I call for my mother.
“What’s wrong?” she says.
“I can’t sleep.”
This has been my habit ever since my parents bought the sleeper sofa for me and got rid of the crib where I used to sleep at the foot of their bed. I call for my mother, and she comes and sits beside me until I finally nod off.
My father’s patience is wearing thin. He says, “Do you want to be a baby all your life?”
“I’m not a baby,” I say.
“Then hush up and go to sleep.”
I’m not a baby, I say to myself. I’m not.

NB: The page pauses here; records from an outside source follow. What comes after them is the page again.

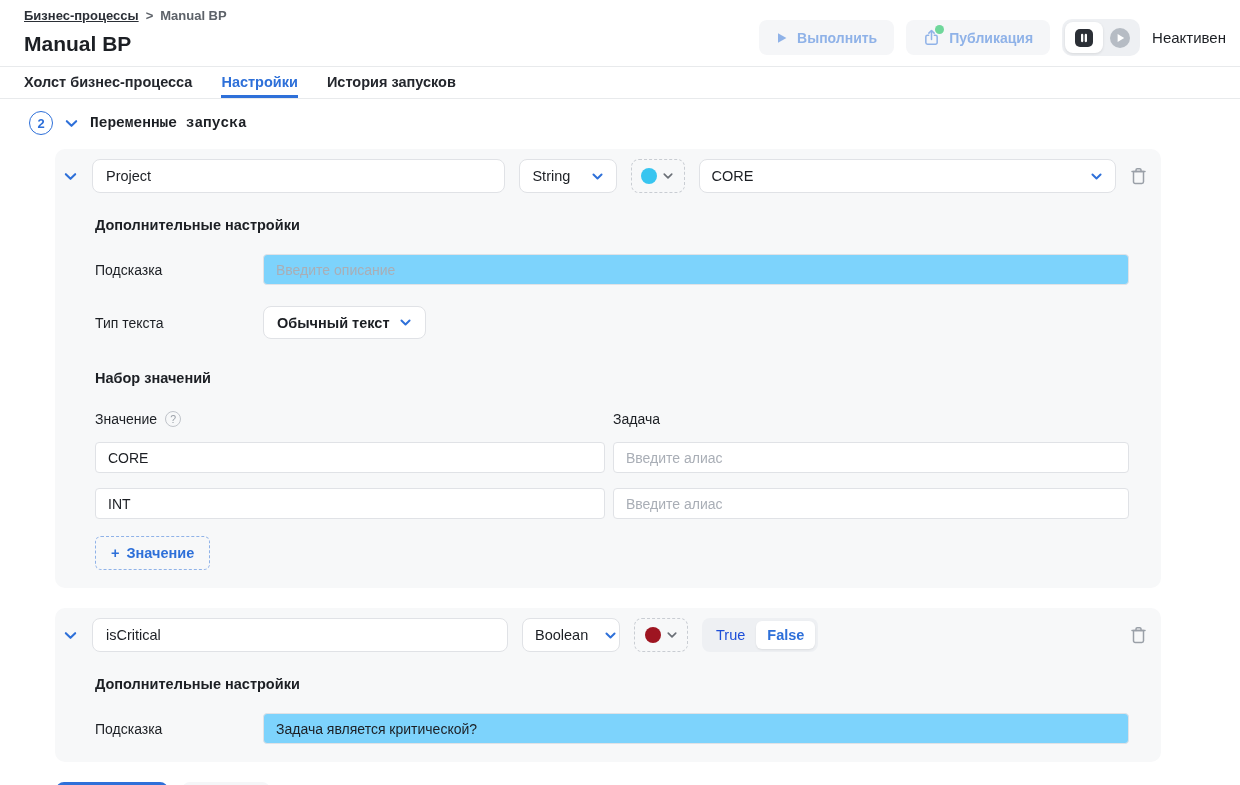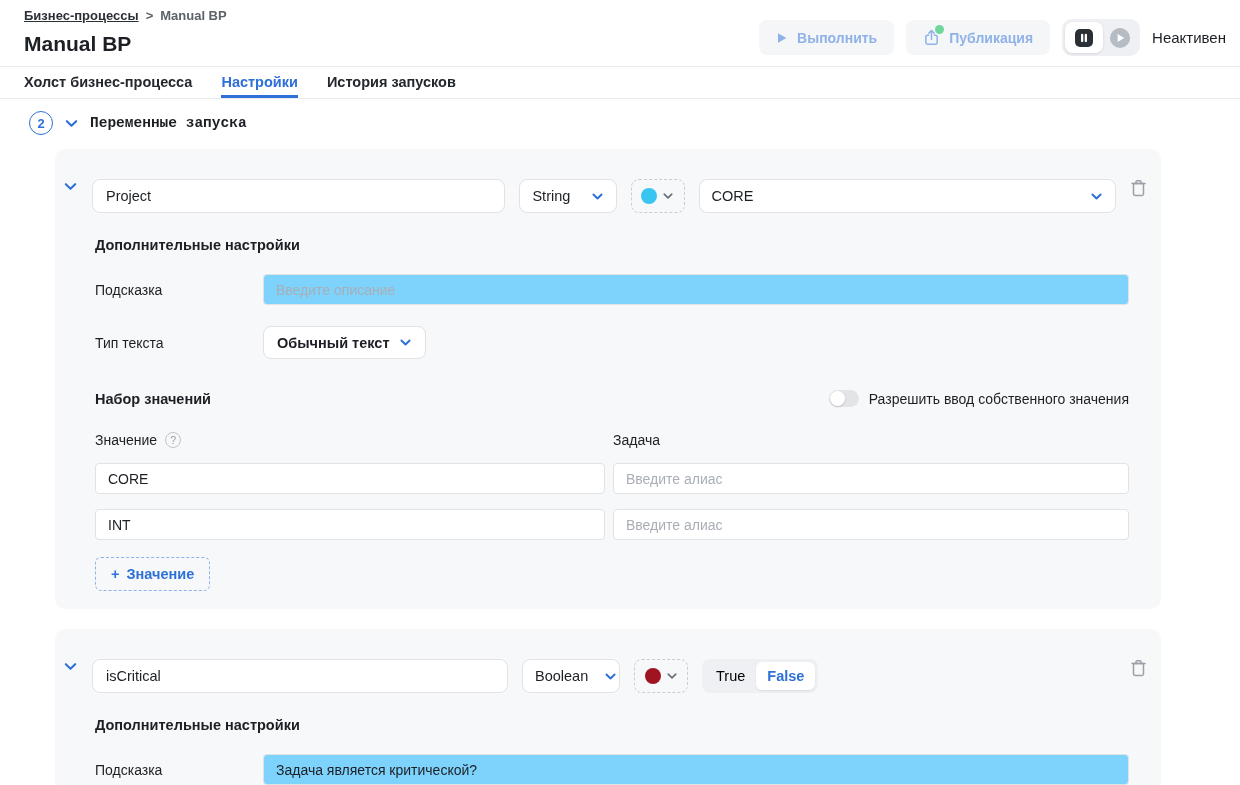--- a/index.html
+++ b/index.html
@@ -39,35 +39,35 @@
   .section-header { display:flex; align-items:center; gap:11px; padding:12px 24px 12px 29px; }
   .badge-circle { width:24px; height:24px; border-radius:50%; border:1.5px solid #2e70d9;
     color:#2e70d9; font-weight:700; font-size:13px; display:flex; align-items:center; justify-content:center; }
   .chev { display:flex; color:#2e70d9; cursor:pointer; }
   .chev-gray { color:#6b7077; }
   .section-title { font-size:14.5px; font-weight:700; color:#1c1f24;font-family:Liberation Mono, monospace; }
 
   
   .card { margin:2px 0 20px 55px; width:1106px; background:#f7f8f9; border-radius:10px;
     padding:10px 0 18px 0; }
-  .var-row { display:flex; gap:14px; padding-left:8px; padding-right:14px;margin-top:20px; }
+  .var-row { display:flex; align-items:center; gap:14px; padding-left:8px; padding-right:14px; }
   .name-input { width:416px; height:34px; background:#fff; border:1px solid #e0e2e6;
     border-radius:8px; padding:0 13px; font-size:14.5px; font-family:inherit; color:#1c1f24; }
   .select { display:flex; align-items:center; justify-content:space-between; background:#fff;
     border:1px solid #e0e2e6; border-radius:8px; height:34px; padding:0 12px; font-size:14.5px;
     color:#1c1f24; cursor:pointer; }
   .select-type { width:98px; font-weight:400;gap:16px; }
   .select-default { width:420px; }
   .color-select { width:54px; height:34px; border:1px dashed #c9cdd3; border-radius:8px;
     display:flex; align-items:center; justify-content:center; gap:5px; cursor:pointer; }
   .color-dot { width:16px; height:16px; border-radius:50%; }
   .trash-btn { margin-left:auto; color:#9aa0a8; display:flex; cursor:pointer; background:none; border:none; }
 
   .bool-toggle { display:flex; background:#eef0f3; border-radius:8px; padding:3px; height:34px; align-items:stretch; }
-  .bool-opt { display:flex; align-items:center; padding:0 11px; font-size:14.5px; color:#000000; cursor:pointer; border-radius:6px; }
+  .bool-opt { display:flex; align-items:center; padding:0 11px; font-size:14.5px; color:#1d4ed8; cursor:pointer; border-radius:6px; }
   .bool-opt.selected { background:#fff; color:#2e70d9; font-weight:600; box-shadow:0 1px 2px rgba(0,0,0,.08); }
 
   .card-body { padding:0 32px 0 40px; }
   .block-title { font-size:14.5px; font-weight:700; color:#1c1f24; margin-top:24px; }
   .form-row { display:flex; align-items:center; margin-top:21px; }
   .form-row label { width:168px; font-size:14px; color:#1c1f24; flex-shrink:0; }
   .text-input { flex:1; height:31px; background:#7dd3fc; border:1px solid #e0e2e6; border-radius:4px;
     padding:0 12px; font-size:14px; font-family:inherit; color:#1c1f24; }
   .text-input::placeholder, .name-input::placeholder { color:#a9aeb6; }
   .dropdown-small { display:inline-flex; align-items:center; gap:9px; height:33px; padding:0 13px;
@@ -232,26 +232,20 @@
         <span class="chev">
           <svg width="13" height="13" viewBox="0 0 16 16">
               <path d="M3 5.5l5 5 5-5" fill="none" stroke="currentColor" stroke-width="2.4" stroke-linecap="round" stroke-linejoin="round"></path>
             </svg>
         </span>
       </div>
     </div>
 
     <div class="valueset-row">
       <div class="block-title" style="margin-top:0;">Набор значений</div>
-      <div class="toggle-row">
-        <div class="toggle">
-            <div class="knob"></div>
-          </div>
-        <span class="toggle-label">Разрешить ввод собственного значения</span>
-      </div>
     </div>
 
     <div class="col-headers">
       <div class="col1">
         <span>Значение</span>
         <span class="help-icon">?</span>
       </div>
       <div class="col2">
         <span>Задача</span>
       </div>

I wait. “Mom?” I say again.
She comes to me, then, and she tells me I have to learn to fall asleep by myself. She says, “Just close your eyes and count your blessings. Think of all the good things from your day.”
My Lincoln Logs, my mother’s hair clip, the string of silver beads, the Christmas tree. Its cedar smell is all around me. It smells like somewhere else, like somewhere I might go one day.
I have no way of knowing that this scent, years and years in the future, will always take me home, will leave me standing on the porch of that farmhouse, knocking on the door, knowing that once upon a time there was a family here, wishing for just a few hours more with my parents, wanting to tell them how sorry I am that I once hoped that my mother might be young and pretty and my father might have hands he’d use to ruffle my hair while he called me “sport,” or “buddy,” or “pal.”
Fifty-one years have gone by since the day I’m recalling. I’m older than my parents were then. I have no children of my own. Sometimes I wake from dreams in which I’m knocking on the door of our farmhouse, even though it long ago went to ruin. My voice is small and afraid. I say, “Mom? Dad?” I say, “Don’t you know me?” I say, “Please, won’t you let me come in?”
I close my eyes and I can almost hear them. If only they’ll open that door, throw their arms around me, I’ll be able to say, “There we lived long and happily.” “We went cheerfully home and came to no harm.” “There was all care at the end, and we lived in great joy together.”
Instead, I’m a little boy knocking on a door that no longer exists anywhere in the real world. I listen; I wait. I knock again.